Dans les compositions de Bouchard, on perçoit cette réécriture des codes, la coexistence du passé accumulé et du présent éphémère sur un seul plan visuel. Ses scènes sont là, où il joue avec les personnages contrastés et l’ambiance des décors : des jeunes habillés de façon particulière, exhibant leurs tatouages, posant sans complexe dans l’intimité de l’espace domestique ou dans des lieux publics.
Aussi dystopiques que certaines puissent paraître, les images se veulent honnêtes avec les lieux qu’elles reproduisent. La seule manipulation – si on peut l’appeler ainsi – a lieu dans la construction de l’événement photographique et de son cadre choisi pour nommer les métaphores qui existent par elles-mêmes.
Parmi ces jeunes devenus modèles pour Bouchard, on peut identifier plusieurs visages familiers. Certains sont des personnages de la scène underground de La Havane : rappeurs, graffeurs, artistes en général, DJ. D’autres sont des individus dont le style charismatique les rend profondément attirants et mystérieux.
Le photographe a eu le temps de socialiser et de se déplacer parmi eux, accédant en partie à leur vie, à leur histoire personnelle et aux attentes qu’ils projettent en tant que génération. Je n’ai pas utilisé ce mot jusqu’à présent, mais il est évident que Bouchard dévoile le caractère d’une génération.

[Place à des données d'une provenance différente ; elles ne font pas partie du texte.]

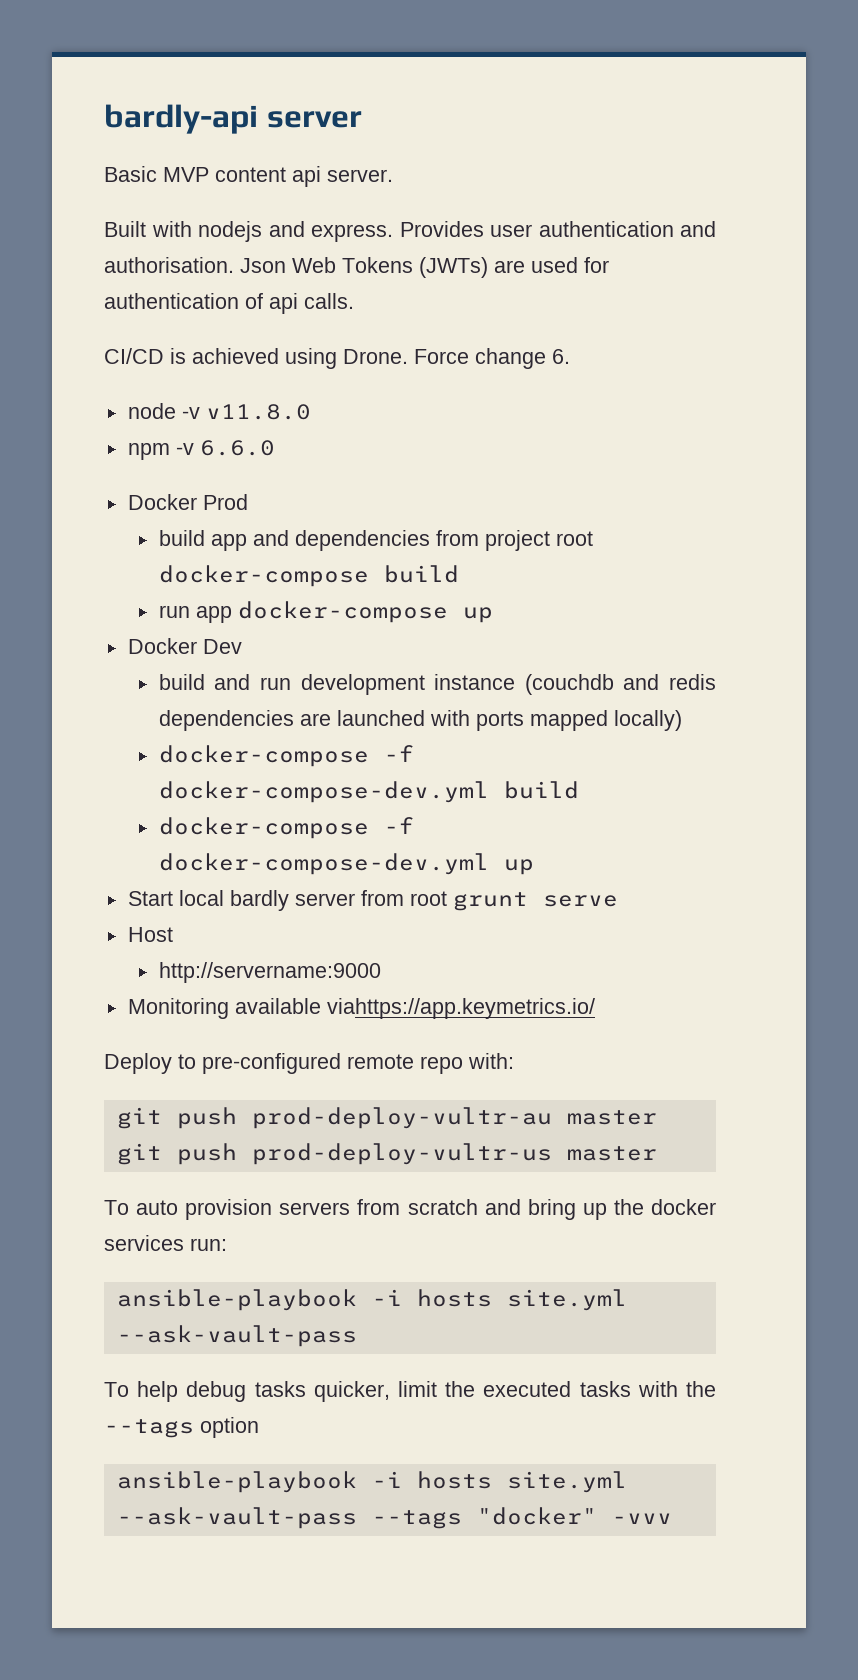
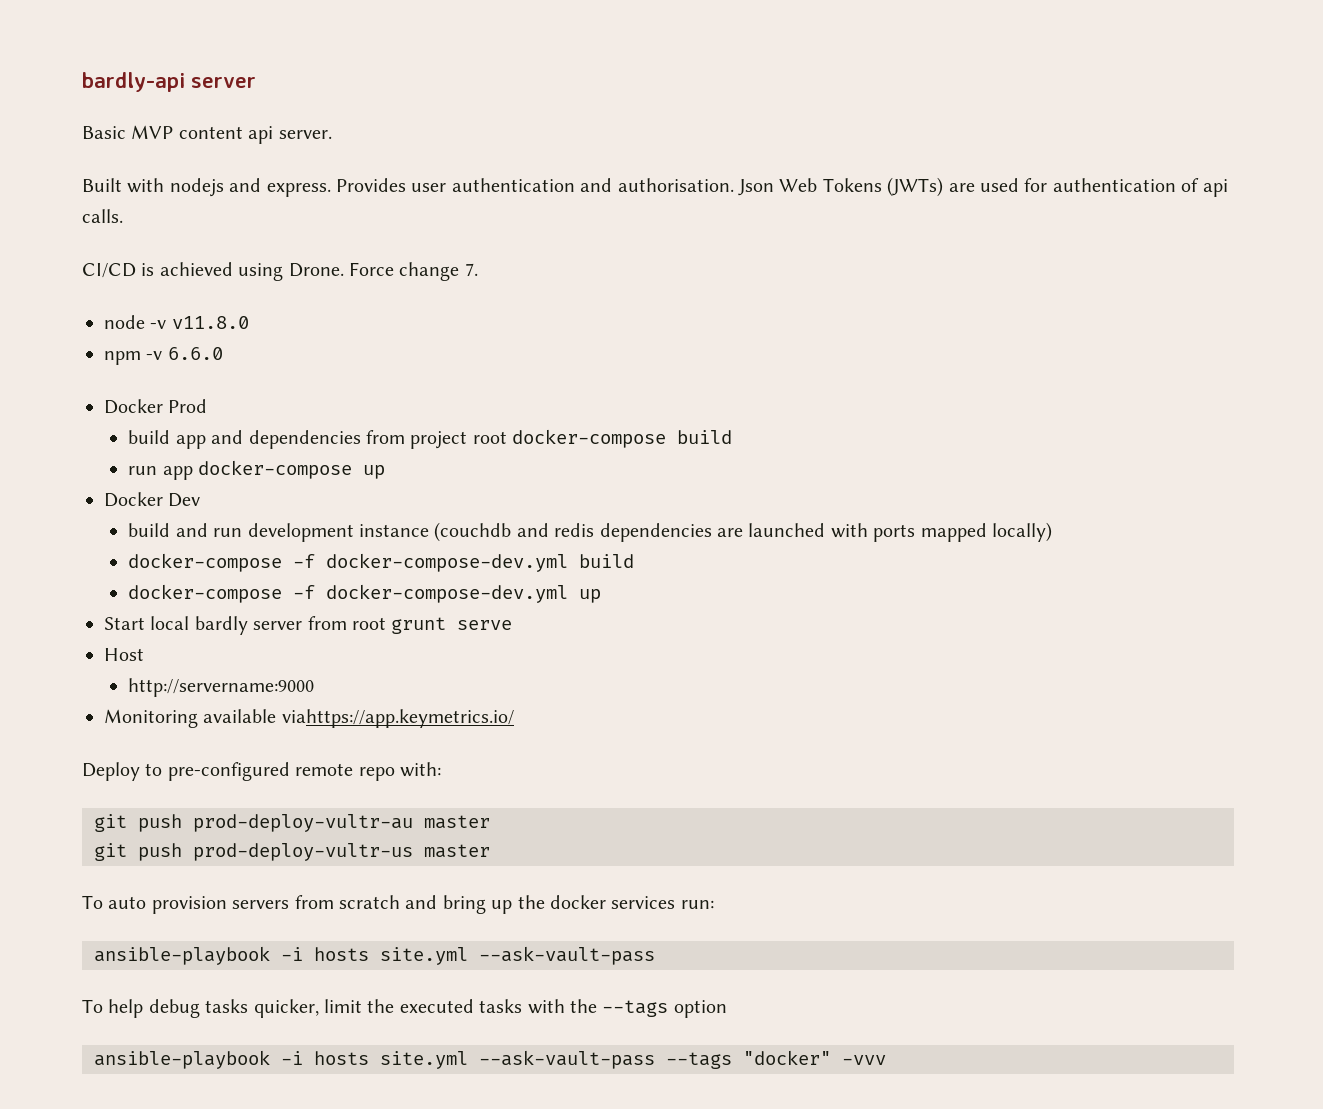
[552,349,570,364] 6. -> [464,263,478,276] 7.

L’artiste évoque une réalité alternative à travers laquelle il s’efforce d’ouvrir les portes vers d’autres modes de vie, tout aussi spontanés et authentiques que ceux que nous validons communément. Ce faisant, il relie sa sensibilité au travail photographique de certains artistes locaux qui se sont consacrés à témoigner de ce processus de reformulation identitaire qui a émergé au sein de diverses communautés sociales. »

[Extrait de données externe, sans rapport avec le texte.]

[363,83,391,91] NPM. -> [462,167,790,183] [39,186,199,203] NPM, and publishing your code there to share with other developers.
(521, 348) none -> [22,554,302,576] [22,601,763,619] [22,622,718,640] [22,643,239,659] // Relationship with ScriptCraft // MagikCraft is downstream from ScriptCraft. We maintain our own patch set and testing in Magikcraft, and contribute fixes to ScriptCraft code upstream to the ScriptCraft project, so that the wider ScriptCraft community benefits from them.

Les maisons cubaines regorgent de bibelots qui créent des décors “maximalistes” figés dans le temps. Fasciné par ces ornements, le photographe a découvert qu’ils se transmettent de génération en génération, non seulement pour des raisons sentimentales, mais aussi à cause de la rareté des biens de consommation modernes.
À Cuba, peu de choses sont donc jetées.
Lors de ses visites, une famille lui a demandé de photographier leurs objets préférés, ce qui l’a conduit à installer un studio improvisé chez eux. Cette approche s’est répétée dans de nombreuses maisons, enrichissant le projet et offrant un accès privilégié à l’intimité des foyers cubains ; textes de Jorge Peré, Matthew Leifheit, Devon Ruiz, texte en anglais avec un encart en français, photos en couleurs.